Dans les parcs et jardins européens, une nouvelle silhouette jusqu'alors inconnue fait désormais partie du paysage: des mantes religieuses géantes. Cette présence révèle un changement écologique notable. Ces insectes originaires d'Asie transforment progressivement les équilibres naturels établis.
Leur avancée à travers le continent est à la fois rapide et étendue. Observées depuis une dizaine d'années, les mantes
Hierodula tenuidentata et
Hierodula patellifera ont colonisé les régions méditerranéennes et poursuivent leur route vers le nord. L'évolution du climat leur fournit des conditions propices, autorisant l'implantation de populations stables bien au-delà de leur territoire d'origine. Elles prospérèrent même dans les espaces verts urbains, où les promeneurs peuvent facilement les apercevoir.

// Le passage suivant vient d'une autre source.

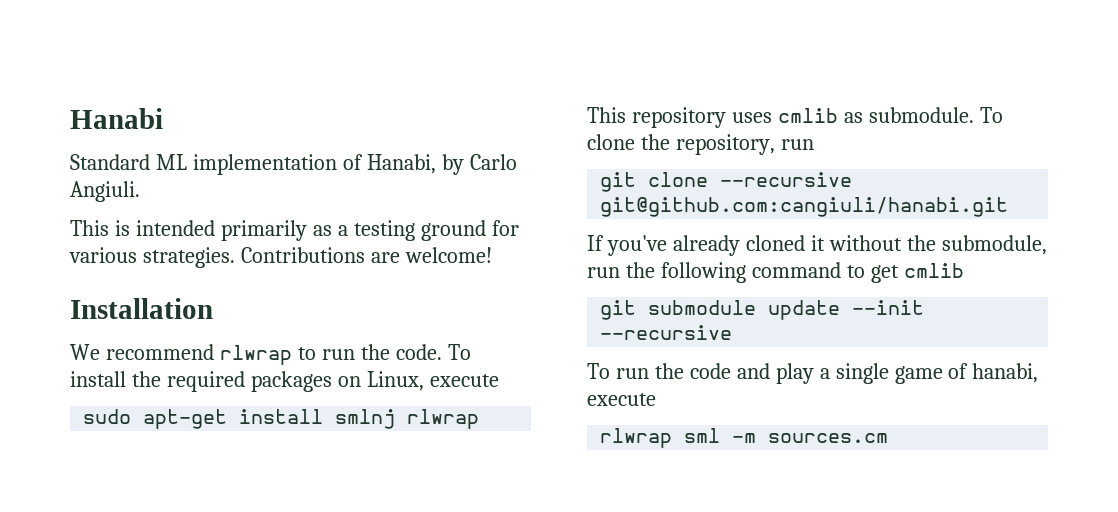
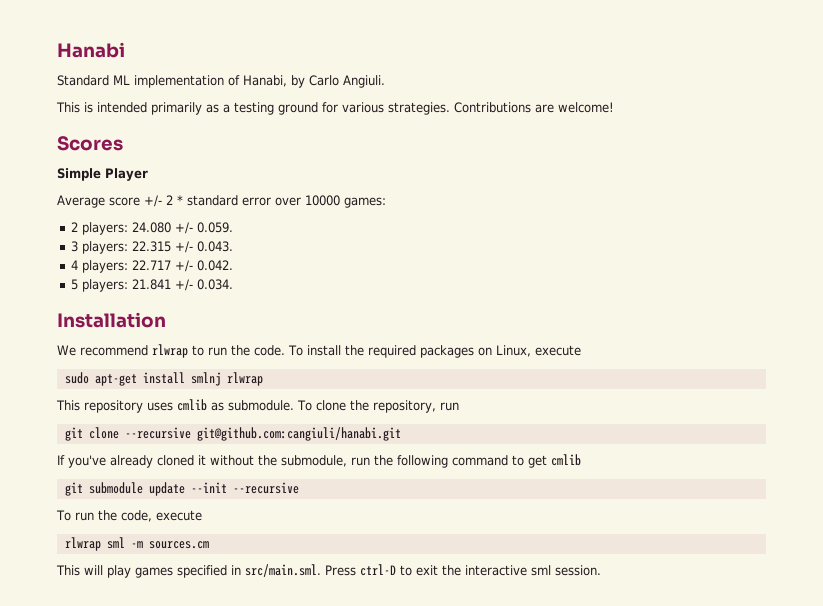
+ Scores
+ Simple Player
+ Average score +/- 2 * standard error over 10000 games:
+ 2 players: 24.080 +/- 0.059.
+ 3 players: 22.315 +/- 0.043.
+ 4 players: 22.717 +/- 0.042.
+ 5 players: 21.841 +/- 0.034.
- To run the code and play a single game of hanabi, execute
+ To run the code, execute
+ This will play games specified in src/main.sml. Press ctrl-D to exit the interactive sml session.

Comparaison de la taille entre Hierodula patellifera (à gauche) et Hierodula tenuidentata (à droite).
Crédit: Roberto Battiston
Ces nouvelles arrivantes ne se limitent pas à une simple cohabitation avec les espèces locales. Leur performance reproductive est particulièrement élevée: une seule ponte peut libérer près de deux cents jeunes, un nombre bien plus important que celui produit par la mante religieuse européenne autochtone. Cette forte fécondité, associée à un cannibalisme réduit chez les juvéniles, explique l'augmentation rapide de leurs effectifs.
Leur menu très diversifié accroît les effets potentiels sur l'écosystème. Ces chasseuses arboricoles attrapent une large gamme de proies, comprenant des insectes pollinisateurs indispensables comme les abeilles. De manière plus inattendue, elles capturent également de petits vertébrés protégés, tels que des lézards ou des rainettes. Leurs techniques de prédation interfèrent même avec la reproduction des mantes religieuses locales, attirant les mâles autochtones vers des rencontres qui leur sont généralement fatales.
Les environnements modifiés par les activités humaines favorisent leur dissémination. Les îlots de chaleur urbains allongent leur période d'activité, et des installations comme les hôtels à insectes rassemblent leurs proies en un même lieu. Des prédateurs comme les chats domestiques limitent partiellement leur prolifération mais sans la stopper.
Hierodula patellifera capturant un lézard des murailles.
Crédit: Flavio Basilico
Des projets de sciences participatives ont permis de rassembler des milliers d'observations, dessinant une carte précise de la progression de ces insectes. Cette implication directe facilite la surveillance. Lorsque l'hiver arrive et que les arbres perdent leurs feuilles, il devient possible d'identifier et de prélever manuellement les poches d'œufs, à condition de savoir les différencier de celles d'espèces utiles.